Studies found high levels of leptin in the spinal tissue and joints of patients with rheumatoid arthritis. Research indicates that high or level leptin levels cause inflammation linked to autoimmune diseases.[5] This is because leptin plays a role in the activities of the immune system, so when it’s off base, the immune system gets knocked out. Overall, bloat and inflammation are signs of imbalanced hormones, especially leptin. Getting off of fructose, as I suggest in my book The Hormone Reset Diet, will cut out the bloat and help you feel more energized, less heavy and hungry, and more in control of your food cravings.

Do HIIT Help to Reverse Problems with Leptin?

Studies show that some women drop their leptin with exercise.[6] When you are resetting your leptin pathway, I recommend that you burn calories after dinner. Exercising after dinner allows you to burn extra calories and, ideally, enter a lower energy balance (calories eaten at dinner minus calories burned after dinner) for the all-important, fix-my-leptin overnight fast (i.e., an intermittent fast of 14 to 18 hours). Women are extremely efficient at hanging on to fat at all costs, especially after age 40. One study showed that overweight men and women respond differently to exercise on a treadmill.[7] Men show no change in their metabolic hormones, and women increase their ghrelin, the hormone that raises appetite.

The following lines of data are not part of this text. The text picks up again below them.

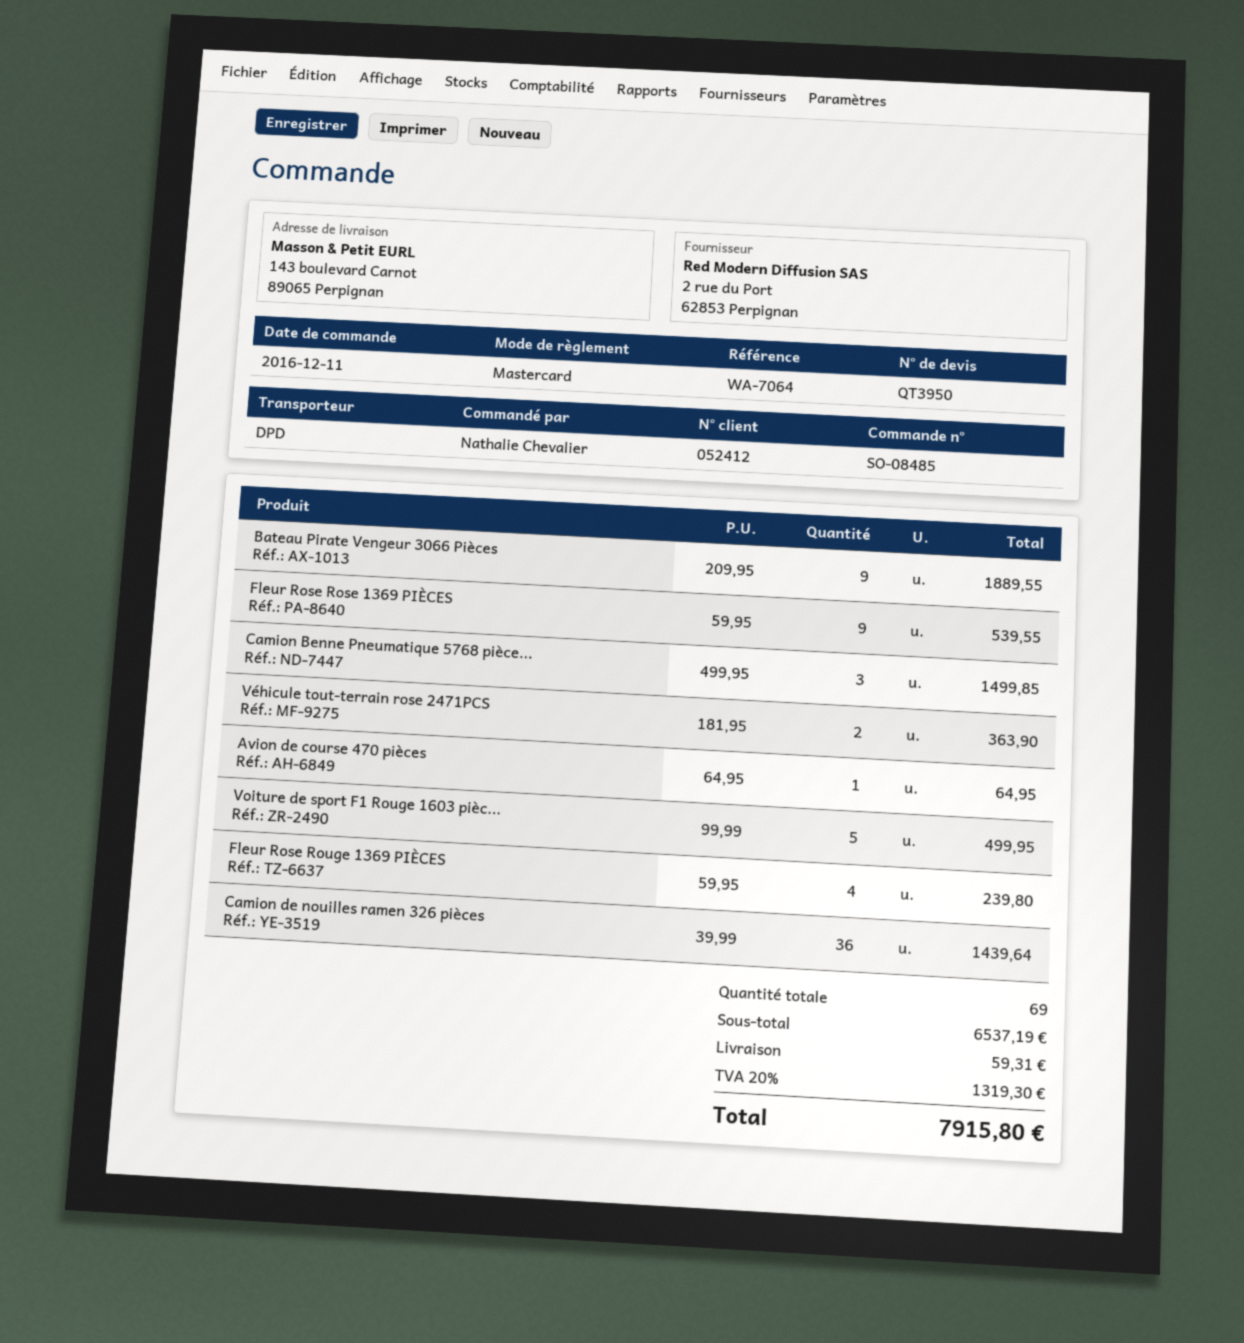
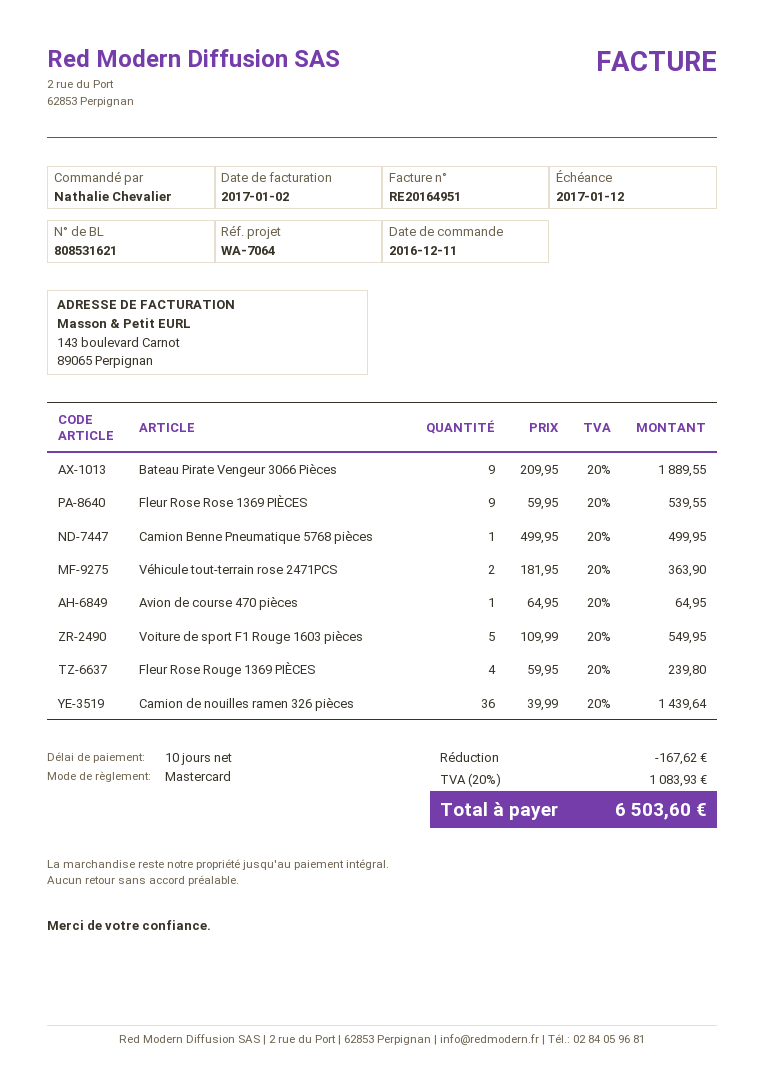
Camion Benne Pneumatique 5768 pièce...: 3 x 499.95 = 1499.85 -> 1 x 499.95 = 499.95
Voiture de sport F1 Rouge 1603 pièc...: 5 x 99.99 = 499.95 -> 5 x 109.99 = 549.95
discount: none -> 167.62
shipping: 59.31 -> none
tax: 20% = 1319.30 -> 20% = 1083.93
total: 7915.80 -> 6503.60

Just remember that vigorous exercise very close to bedtime can interfere with your sleep. At least two hours before bed, go for a brisk walk, practice twenty minutes of yoga, take a quick swim, do five sun salutations, or attend a barre fitness class.

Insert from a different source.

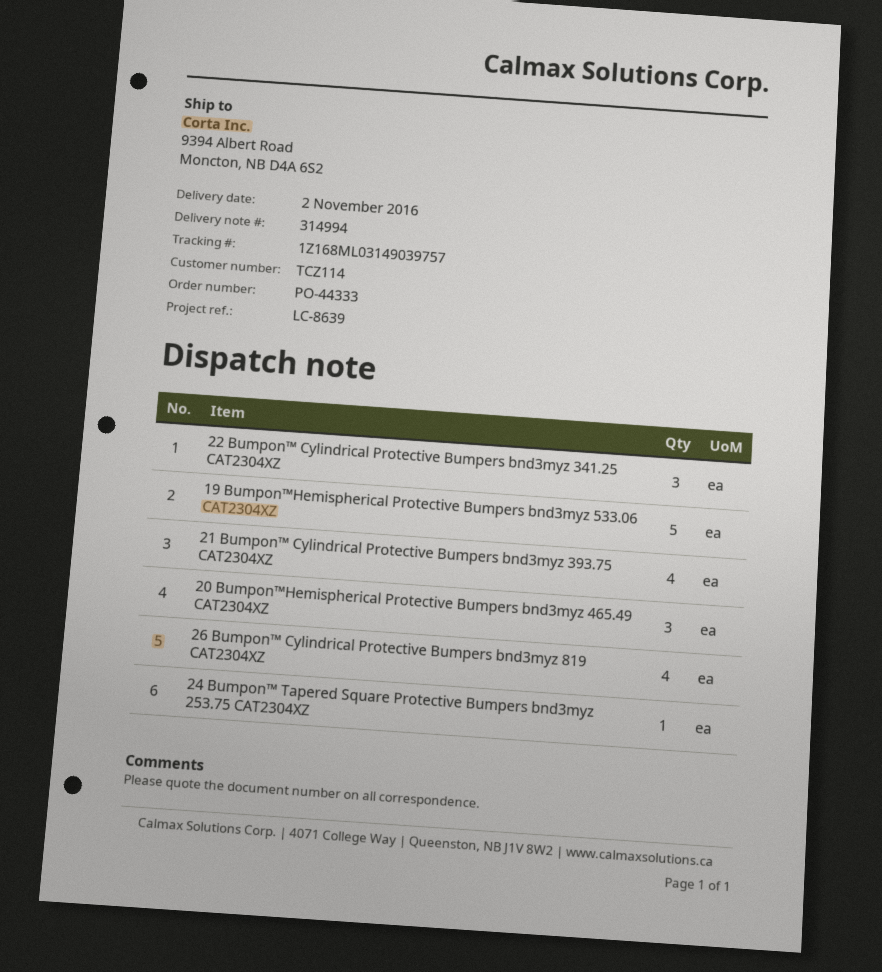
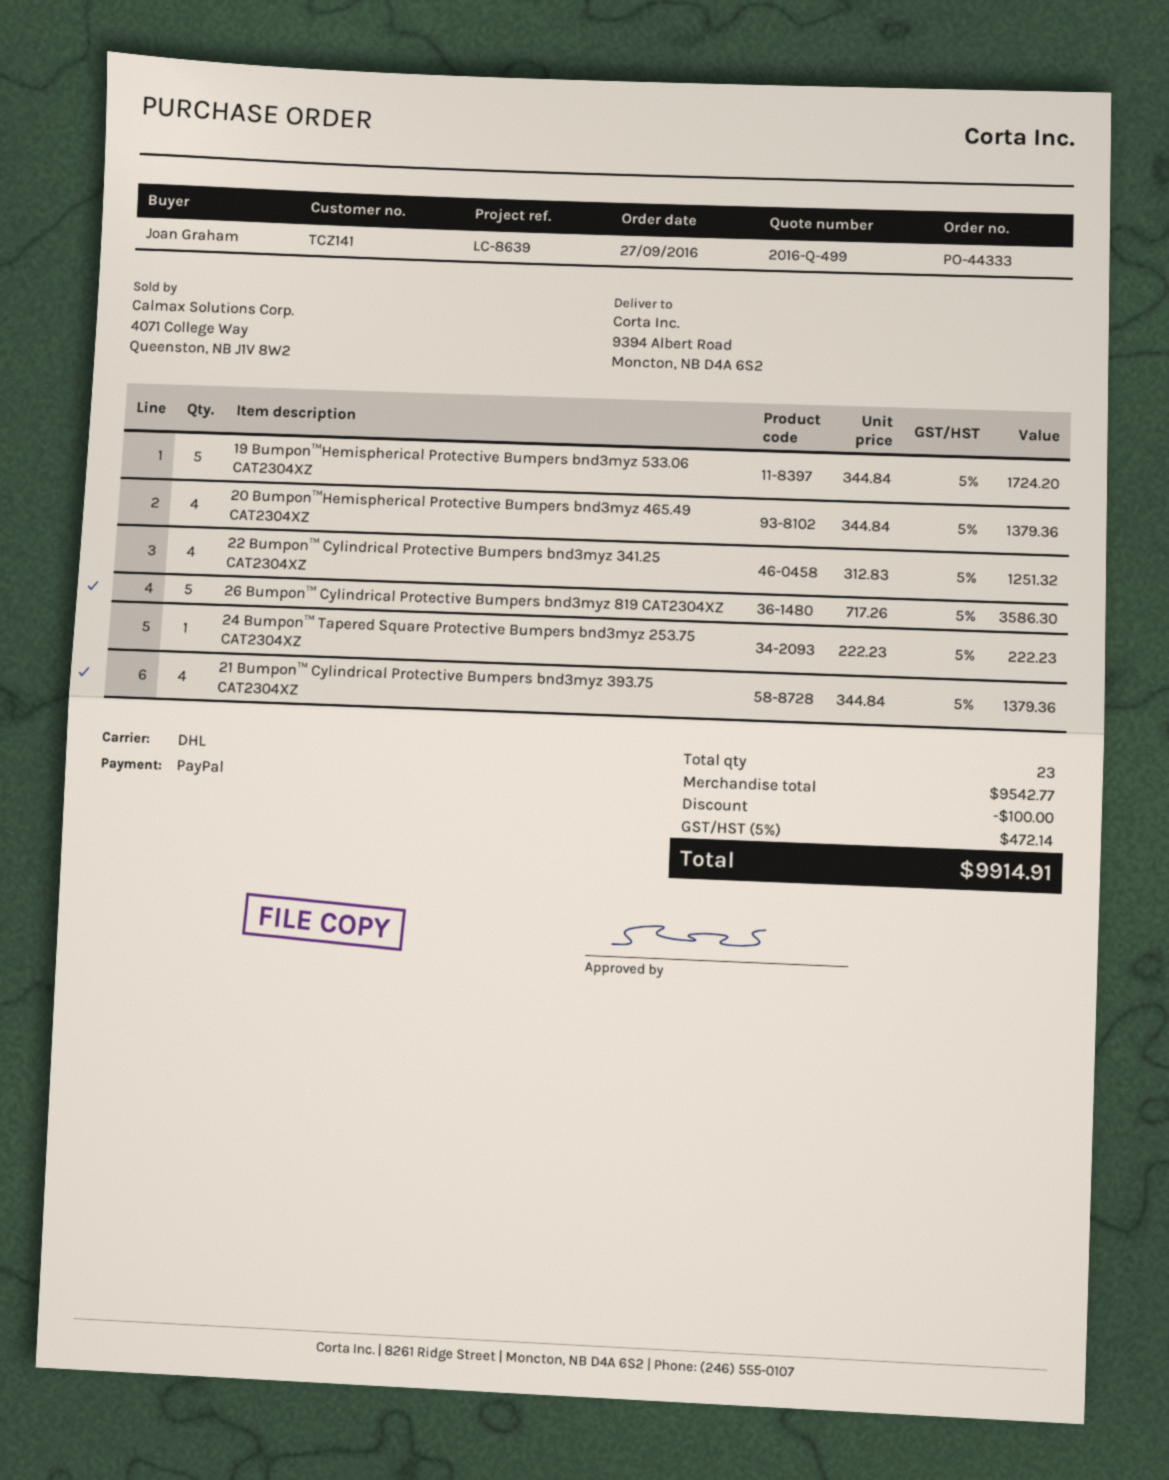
customer number: TCZ114 -> TCZ141
22 Bumpon™ Cylindrical Protective Bumpers bnd3myz 341.25 CAT2304XZ: 3 -> 4
20 Bumpon™Hemispherical Protective Bumpers bnd3myz 465.49 CAT2304XZ: 3 -> 4
26 Bumpon™ Cylindrical Protective Bumpers bnd3myz 819 CAT2304XZ: 4 -> 5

For more information on leptin and how to reset it, pick up your copy of The Hormone Reset Diet.



[1] Myers, Martin G., et al. “Challenges and Opportunities of Defining Clinical Leptin Resistance.” Cell Metabolism 15, no. 2 (2012): 150-56. doi:10.1016/j.cmet.2012.01.002.

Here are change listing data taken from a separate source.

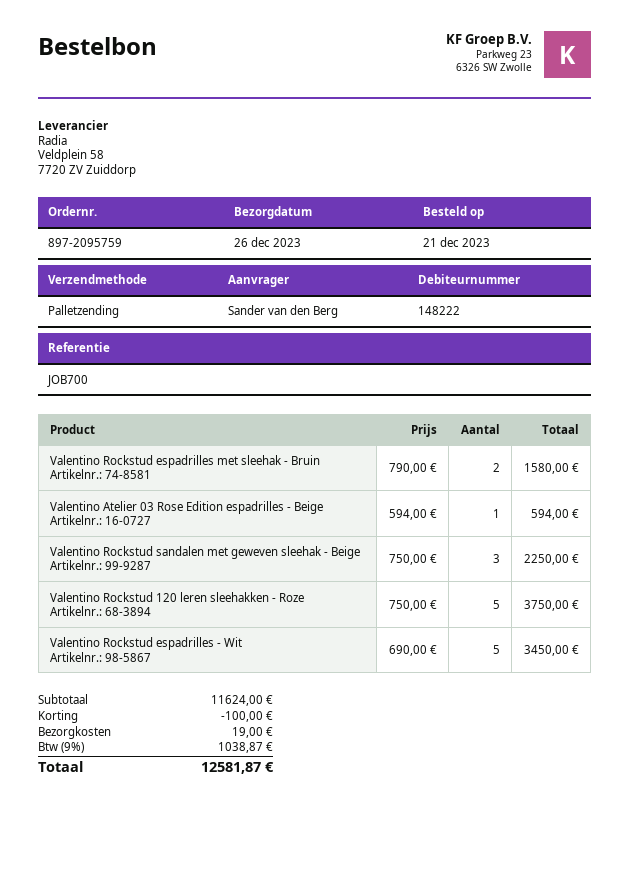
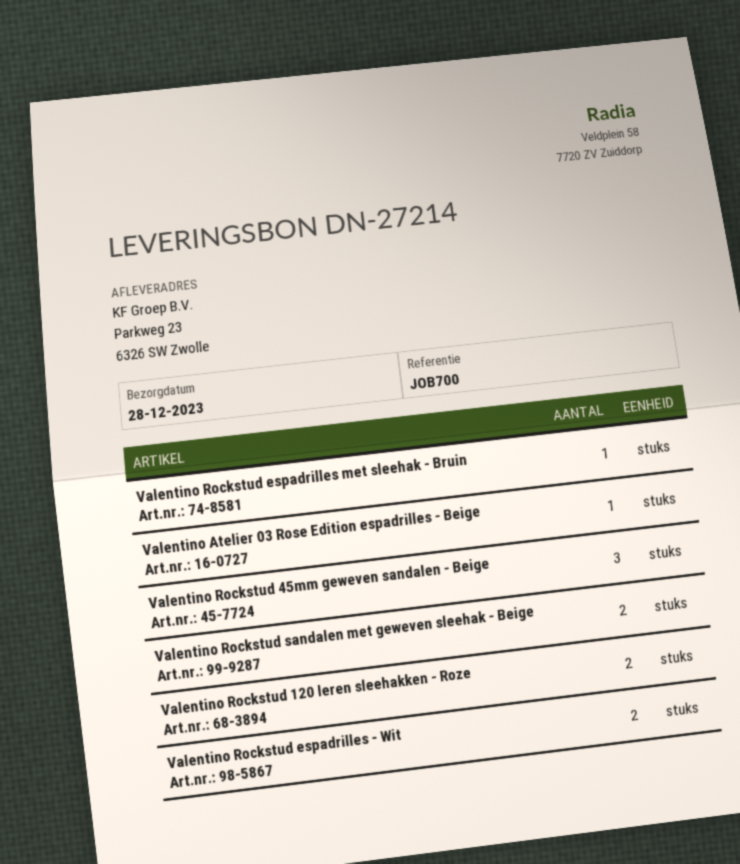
delivery date: 2023-12-26 -> 2023-12-28
Valentino Rockstud espadrilles met sleehak - Bruin: 2 -> 1
Valentino Rockstud sandalen met geweven sleehak - Beige: 3 -> 2
Valentino Rockstud 120 leren sleehakken - Roze: 5 -> 2
Valentino Rockstud espadrilles - Wit: 5 -> 2
Valentino Rockstud 45mm geweven sandalen - Beige: none -> 3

[2] Van Tienhoven-Wind LJ. “Increased leptin/adiponectin ratio relates to low-normal thyroid function in metabolic syndrome.” Lipids Health Dis. 2017 Jan 11;16(1):6. doi: 10.1186/s12944-016-0403-4.

[3] Zhang ZM, et al. “Leptin induces the apoptosis of chondrocytes in an in vitro model of osteoarthritis via the JAK2‑STAT3 signaling pathway.” Mol Med Rep. 2016 Apr;13(4):3684-90. doi: 10.3892/mmr.2016.4970. Epub 2016 Mar 3.

[4] Halverson J, et al. “Leptin Elevation as a Risk Factor for Slipped Capital Femoral Epiphysis Independent of Obesity Status.” J Bone Joint Surg Am. 2017 May 17;99(10):865-872. doi: 10.2106/JBJS.16.00718.

[5] Manole C, et al. “Role of Leptin in Autoimmune Diseases.” Maedica (Buchar). 2013 Mar; 8(1): 68–74.

[6] Baylor LS1, Hackney AC. “Resting thyroid and leptin hormone changes in women following intense, prolonged exercise training.” Eur J Appl Physiol. 2003 Jan;88(4-5):480-4. Epub 2002 Nov 22.

[7] Pop, D, et al. “ The Response of Circulating Leptin Levels to Exercise Stress Testing in Subjects Diagnosed with Metabolic Syndrome.” SRN Endocrinol. 2014; 2014: 689260. Published online 2014 Jan 28. doi:  10.1155/2014/689260.